───── EXCERPTED RECORDS ─────

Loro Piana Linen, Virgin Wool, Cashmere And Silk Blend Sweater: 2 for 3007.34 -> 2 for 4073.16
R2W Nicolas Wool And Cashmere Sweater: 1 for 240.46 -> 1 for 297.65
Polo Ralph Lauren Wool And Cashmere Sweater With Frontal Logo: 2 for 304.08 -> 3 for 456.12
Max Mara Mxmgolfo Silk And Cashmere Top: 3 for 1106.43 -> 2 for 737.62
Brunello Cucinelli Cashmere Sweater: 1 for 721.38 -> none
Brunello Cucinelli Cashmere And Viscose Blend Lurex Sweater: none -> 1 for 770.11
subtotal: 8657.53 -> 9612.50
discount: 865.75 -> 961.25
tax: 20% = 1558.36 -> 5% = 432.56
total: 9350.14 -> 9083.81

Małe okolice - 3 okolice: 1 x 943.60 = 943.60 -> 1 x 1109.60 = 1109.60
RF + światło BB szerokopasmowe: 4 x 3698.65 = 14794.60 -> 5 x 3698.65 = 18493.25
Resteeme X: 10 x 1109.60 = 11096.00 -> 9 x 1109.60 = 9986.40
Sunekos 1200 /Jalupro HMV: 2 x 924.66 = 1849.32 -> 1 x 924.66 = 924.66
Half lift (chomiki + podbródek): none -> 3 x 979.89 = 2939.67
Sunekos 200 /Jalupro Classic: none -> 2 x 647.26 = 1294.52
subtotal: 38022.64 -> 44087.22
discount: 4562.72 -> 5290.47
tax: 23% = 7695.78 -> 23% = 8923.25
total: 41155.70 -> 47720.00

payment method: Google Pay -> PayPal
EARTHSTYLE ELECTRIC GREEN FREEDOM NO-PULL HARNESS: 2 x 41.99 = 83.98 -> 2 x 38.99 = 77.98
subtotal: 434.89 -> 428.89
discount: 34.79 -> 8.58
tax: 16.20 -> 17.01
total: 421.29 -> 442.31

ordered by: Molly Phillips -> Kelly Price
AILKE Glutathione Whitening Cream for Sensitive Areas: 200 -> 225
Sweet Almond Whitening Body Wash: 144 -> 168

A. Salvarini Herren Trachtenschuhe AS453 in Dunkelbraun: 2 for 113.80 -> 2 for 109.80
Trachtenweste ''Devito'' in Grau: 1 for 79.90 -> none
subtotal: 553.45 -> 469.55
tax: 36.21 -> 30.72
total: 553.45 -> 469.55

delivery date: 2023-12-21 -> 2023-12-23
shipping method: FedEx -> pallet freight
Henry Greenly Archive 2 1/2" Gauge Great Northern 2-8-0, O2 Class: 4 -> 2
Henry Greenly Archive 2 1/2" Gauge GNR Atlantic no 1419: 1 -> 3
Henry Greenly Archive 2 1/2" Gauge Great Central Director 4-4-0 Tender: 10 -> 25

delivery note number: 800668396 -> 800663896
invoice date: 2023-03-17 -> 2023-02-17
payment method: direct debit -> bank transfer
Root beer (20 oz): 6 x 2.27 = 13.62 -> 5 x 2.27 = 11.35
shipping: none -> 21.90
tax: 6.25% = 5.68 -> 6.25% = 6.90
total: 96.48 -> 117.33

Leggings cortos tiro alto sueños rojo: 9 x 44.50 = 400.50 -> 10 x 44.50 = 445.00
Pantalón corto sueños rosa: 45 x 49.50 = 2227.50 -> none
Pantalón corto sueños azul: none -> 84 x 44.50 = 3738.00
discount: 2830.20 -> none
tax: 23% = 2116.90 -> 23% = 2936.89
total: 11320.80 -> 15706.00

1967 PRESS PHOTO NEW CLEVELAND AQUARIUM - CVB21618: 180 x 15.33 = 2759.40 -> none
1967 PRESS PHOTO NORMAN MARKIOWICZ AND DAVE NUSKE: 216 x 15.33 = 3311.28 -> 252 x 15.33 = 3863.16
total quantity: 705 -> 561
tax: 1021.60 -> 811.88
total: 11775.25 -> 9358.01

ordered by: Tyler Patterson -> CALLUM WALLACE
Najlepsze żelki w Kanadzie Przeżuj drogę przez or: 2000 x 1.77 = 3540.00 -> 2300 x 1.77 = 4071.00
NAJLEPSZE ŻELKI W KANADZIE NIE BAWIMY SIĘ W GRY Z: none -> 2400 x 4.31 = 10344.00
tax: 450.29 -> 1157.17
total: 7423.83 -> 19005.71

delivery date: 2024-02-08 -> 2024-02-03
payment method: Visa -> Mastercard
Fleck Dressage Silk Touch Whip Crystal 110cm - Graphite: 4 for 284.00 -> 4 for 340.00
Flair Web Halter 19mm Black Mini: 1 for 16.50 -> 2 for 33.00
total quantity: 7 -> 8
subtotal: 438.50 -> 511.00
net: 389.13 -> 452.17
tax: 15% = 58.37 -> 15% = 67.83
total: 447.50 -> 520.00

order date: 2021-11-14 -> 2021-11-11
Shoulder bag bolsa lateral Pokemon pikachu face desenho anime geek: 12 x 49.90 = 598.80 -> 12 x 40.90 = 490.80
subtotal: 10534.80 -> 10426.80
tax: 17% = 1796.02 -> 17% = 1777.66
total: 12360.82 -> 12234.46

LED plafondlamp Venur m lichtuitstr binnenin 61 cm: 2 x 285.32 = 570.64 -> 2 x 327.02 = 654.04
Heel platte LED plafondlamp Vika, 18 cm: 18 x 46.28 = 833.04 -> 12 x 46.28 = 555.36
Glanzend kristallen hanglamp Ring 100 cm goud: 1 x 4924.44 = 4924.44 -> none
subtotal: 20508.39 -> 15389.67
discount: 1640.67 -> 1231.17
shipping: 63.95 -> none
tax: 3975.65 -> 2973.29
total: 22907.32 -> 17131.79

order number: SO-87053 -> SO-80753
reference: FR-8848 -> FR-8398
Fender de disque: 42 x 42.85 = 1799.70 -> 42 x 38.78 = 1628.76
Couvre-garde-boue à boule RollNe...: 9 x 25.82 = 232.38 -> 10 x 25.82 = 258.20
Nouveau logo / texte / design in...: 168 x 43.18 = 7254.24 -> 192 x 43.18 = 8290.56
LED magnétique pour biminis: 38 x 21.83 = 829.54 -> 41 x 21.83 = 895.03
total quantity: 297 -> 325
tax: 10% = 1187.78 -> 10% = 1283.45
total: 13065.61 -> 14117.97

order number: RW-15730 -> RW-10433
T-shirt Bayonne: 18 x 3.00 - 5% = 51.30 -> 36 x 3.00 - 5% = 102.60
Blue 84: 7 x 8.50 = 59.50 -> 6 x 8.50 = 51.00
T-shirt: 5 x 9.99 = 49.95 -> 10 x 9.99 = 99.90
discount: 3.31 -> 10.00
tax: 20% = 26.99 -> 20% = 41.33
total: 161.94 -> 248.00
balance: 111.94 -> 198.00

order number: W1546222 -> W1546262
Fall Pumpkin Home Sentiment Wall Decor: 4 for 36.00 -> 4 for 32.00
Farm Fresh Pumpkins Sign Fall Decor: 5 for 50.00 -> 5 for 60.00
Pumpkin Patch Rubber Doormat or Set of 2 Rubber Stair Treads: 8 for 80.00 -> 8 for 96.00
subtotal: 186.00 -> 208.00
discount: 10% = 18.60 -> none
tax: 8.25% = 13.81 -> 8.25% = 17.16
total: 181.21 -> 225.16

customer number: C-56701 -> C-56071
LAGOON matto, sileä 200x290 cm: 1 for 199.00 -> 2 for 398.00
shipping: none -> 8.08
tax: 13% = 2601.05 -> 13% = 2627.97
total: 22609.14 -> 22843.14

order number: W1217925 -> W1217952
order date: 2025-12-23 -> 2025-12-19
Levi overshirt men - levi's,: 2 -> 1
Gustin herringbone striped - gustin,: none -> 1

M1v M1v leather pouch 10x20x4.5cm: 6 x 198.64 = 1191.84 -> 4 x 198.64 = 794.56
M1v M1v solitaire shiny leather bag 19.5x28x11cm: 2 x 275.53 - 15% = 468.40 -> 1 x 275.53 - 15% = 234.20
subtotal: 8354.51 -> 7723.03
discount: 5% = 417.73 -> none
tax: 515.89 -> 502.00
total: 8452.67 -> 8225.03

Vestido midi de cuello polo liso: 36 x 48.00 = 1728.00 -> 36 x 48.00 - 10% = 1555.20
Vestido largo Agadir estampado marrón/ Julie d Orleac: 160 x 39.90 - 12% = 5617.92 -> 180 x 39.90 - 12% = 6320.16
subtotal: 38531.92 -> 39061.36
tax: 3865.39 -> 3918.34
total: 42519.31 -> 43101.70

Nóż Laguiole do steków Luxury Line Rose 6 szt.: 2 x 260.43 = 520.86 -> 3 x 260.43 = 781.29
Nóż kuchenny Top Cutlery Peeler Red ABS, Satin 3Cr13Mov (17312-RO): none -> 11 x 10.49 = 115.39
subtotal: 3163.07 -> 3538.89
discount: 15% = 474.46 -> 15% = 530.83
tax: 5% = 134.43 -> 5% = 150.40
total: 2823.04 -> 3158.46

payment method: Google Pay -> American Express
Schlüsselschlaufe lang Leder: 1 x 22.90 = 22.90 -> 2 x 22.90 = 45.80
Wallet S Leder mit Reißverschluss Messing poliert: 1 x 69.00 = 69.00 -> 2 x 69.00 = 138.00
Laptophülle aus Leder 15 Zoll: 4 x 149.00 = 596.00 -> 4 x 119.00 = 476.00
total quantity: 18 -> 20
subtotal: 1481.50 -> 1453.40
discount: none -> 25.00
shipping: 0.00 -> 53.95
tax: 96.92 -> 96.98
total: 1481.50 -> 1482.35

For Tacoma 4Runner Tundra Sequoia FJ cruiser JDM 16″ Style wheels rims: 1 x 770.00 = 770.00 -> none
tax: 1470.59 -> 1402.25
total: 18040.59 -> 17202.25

─────

**PROBLEM**
All lines above from the one containing "total: 96.48 -> 117.33" to the one containing "total: 11320.80 -> 15706.00" must be repeated exactly, both lines included, and no others.

**SOLVED EXERCISE**
total: 96.48 -> 117.33

Leggings cortos tiro alto sueños rojo: 9 x 44.50 = 400.50 -> 10 x 44.50 = 445.00
Pantalón corto sueños rosa: 45 x 49.50 = 2227.50 -> none
Pantalón corto sueños azul: none -> 84 x 44.50 = 3738.00
discount: 2830.20 -> none
tax: 23% = 2116.90 -> 23% = 2936.89
total: 11320.80 -> 15706.00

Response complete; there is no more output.